7) Work Out with a Purpose (Follow a Program)
Having a specific purpose for each workout is what separates training from just working out. Now there’s absolutely nothing wrong with recreational exercise to get in shape and stay healthy. But if your ultimate goal is to perform at a high level in a race, then you should have specific daily goals that guide every workout.
So: what was the purpose of your run today?
Was it to build aerobic endurance? To increase your V02max? To hone in on a race pace? To facilitate recovery?
The best way to always know the answer to this question throughout training is to follow a solid program. And the best way to create a program that works for you is to find a qualified coach. A coach can educate you about the purpose of your weekly runs and provide a plan that is tailored to your experience and goals.

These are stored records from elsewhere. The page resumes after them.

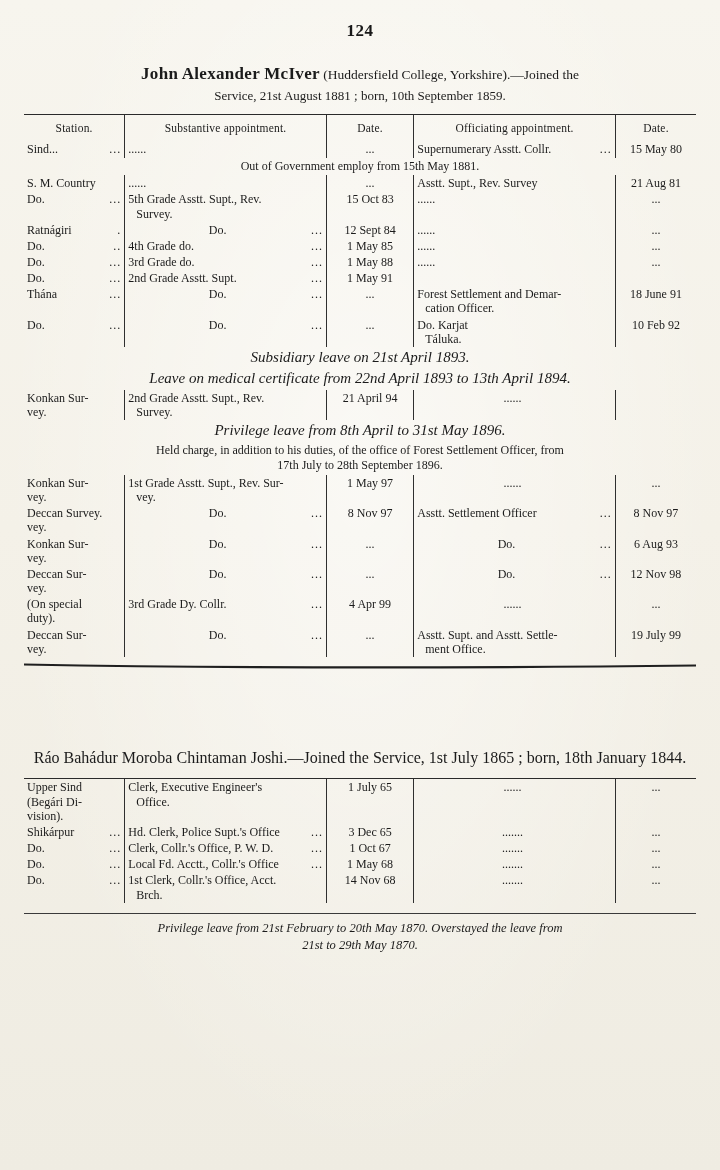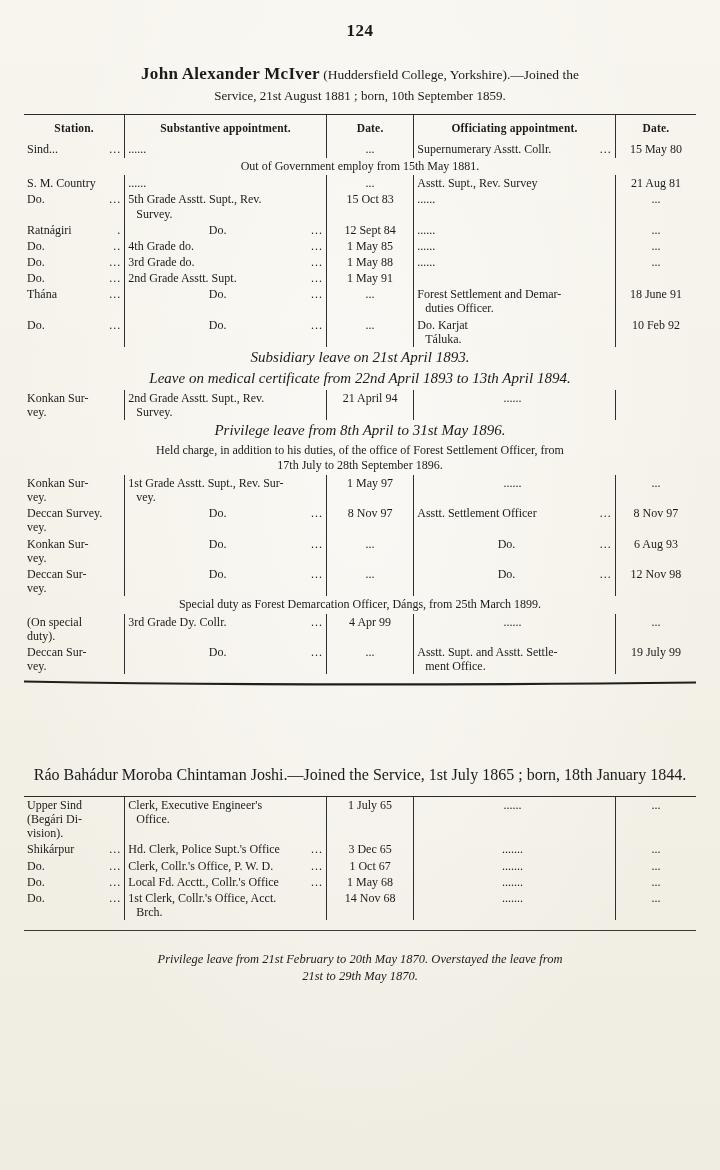"Station." table.reg th { font-weight: bold -> normal }
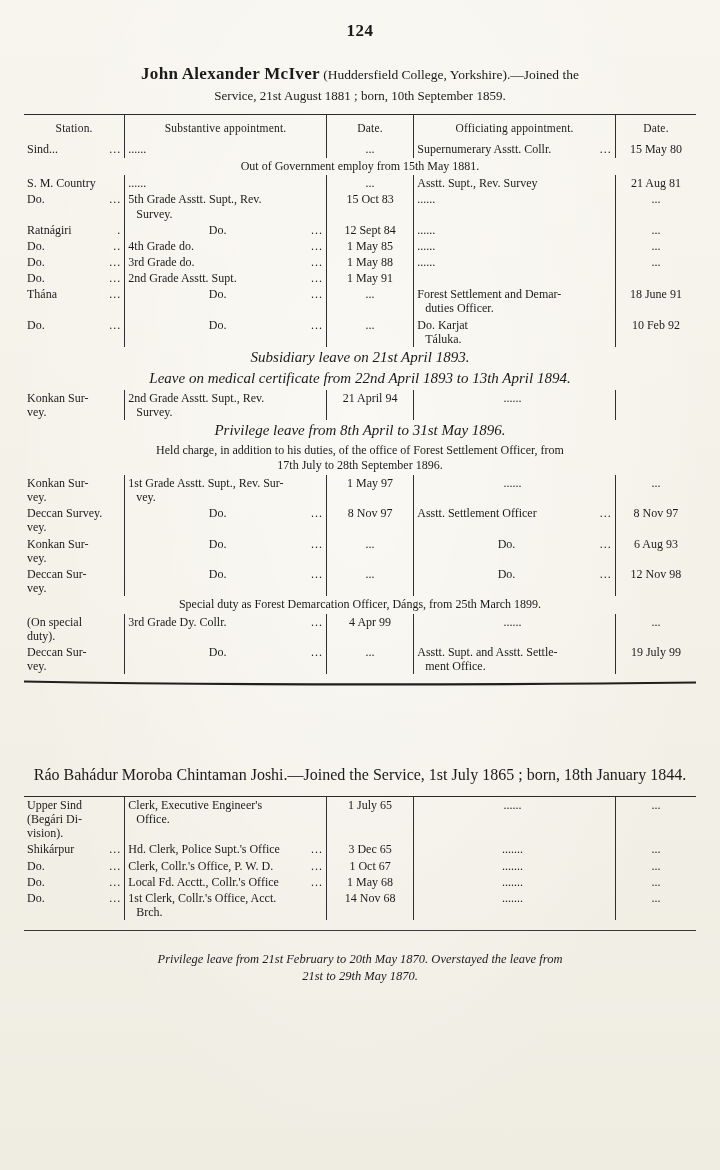"duties Officer." div { text: duties -> cation }
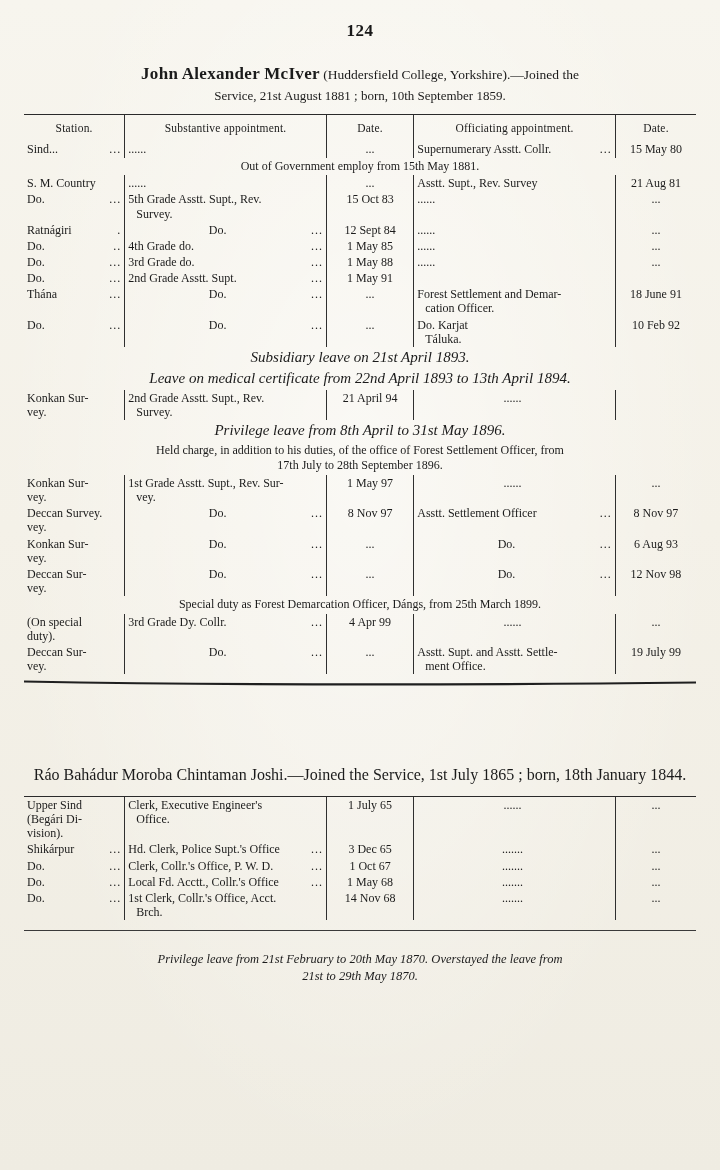"Special duty as Forest Demarcation" tr.note-row { html: <tr> <td> <span>Special duty as Forest Demarcation Officer, Dángs, from 25th March 1899.</span> </td> </tr> -> none }
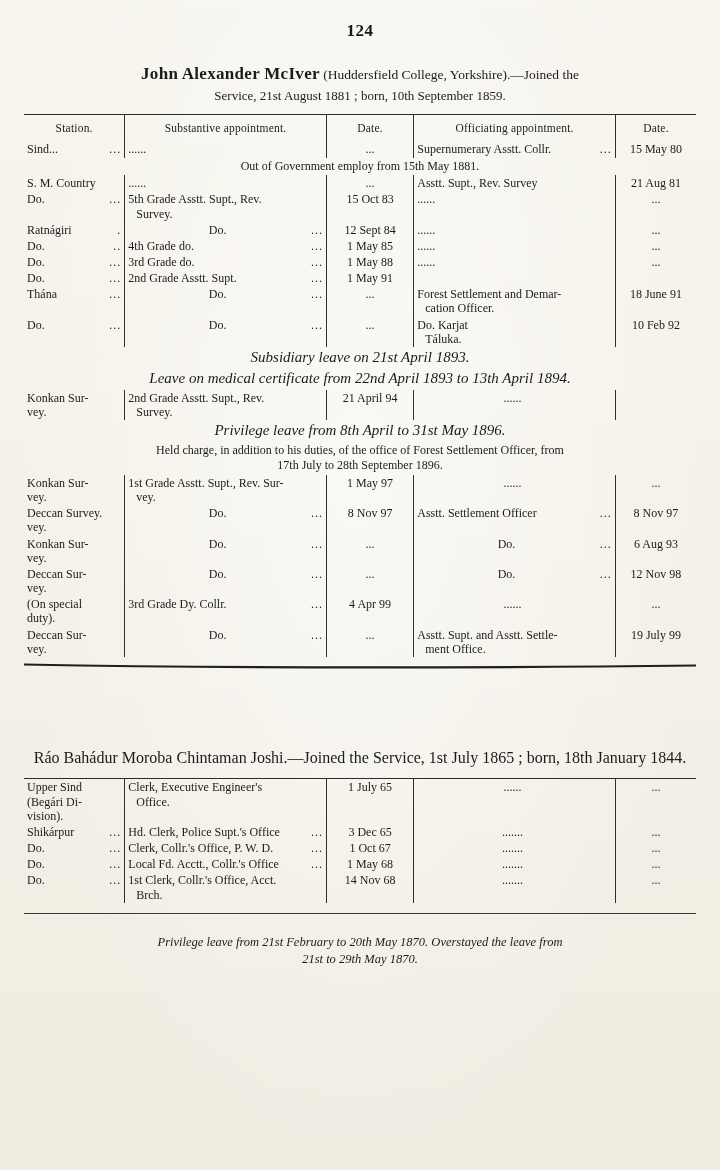"Privilege leave from 21st February" .footer-note { margin-top: 20px -> 6px }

To be honest – I trained a lot harder physically when I was younger and in my “prime” years. I had a no-pain / no-gain mindset in my workouts and put relatively little thought into recovery, diet, form, etc. I put up some decent race performances but often paid for it with injuries.
These days, I focus much more on the working smarter and embracing a more holistic approach to endurance training with the pointers above. While I continue to get farther from those “prime” years, I also continue to avoid injuries and PR different race distances. I’m performing better than ever. The difference: the boring stuff. I hope reading about them helps you take your training to the next level too!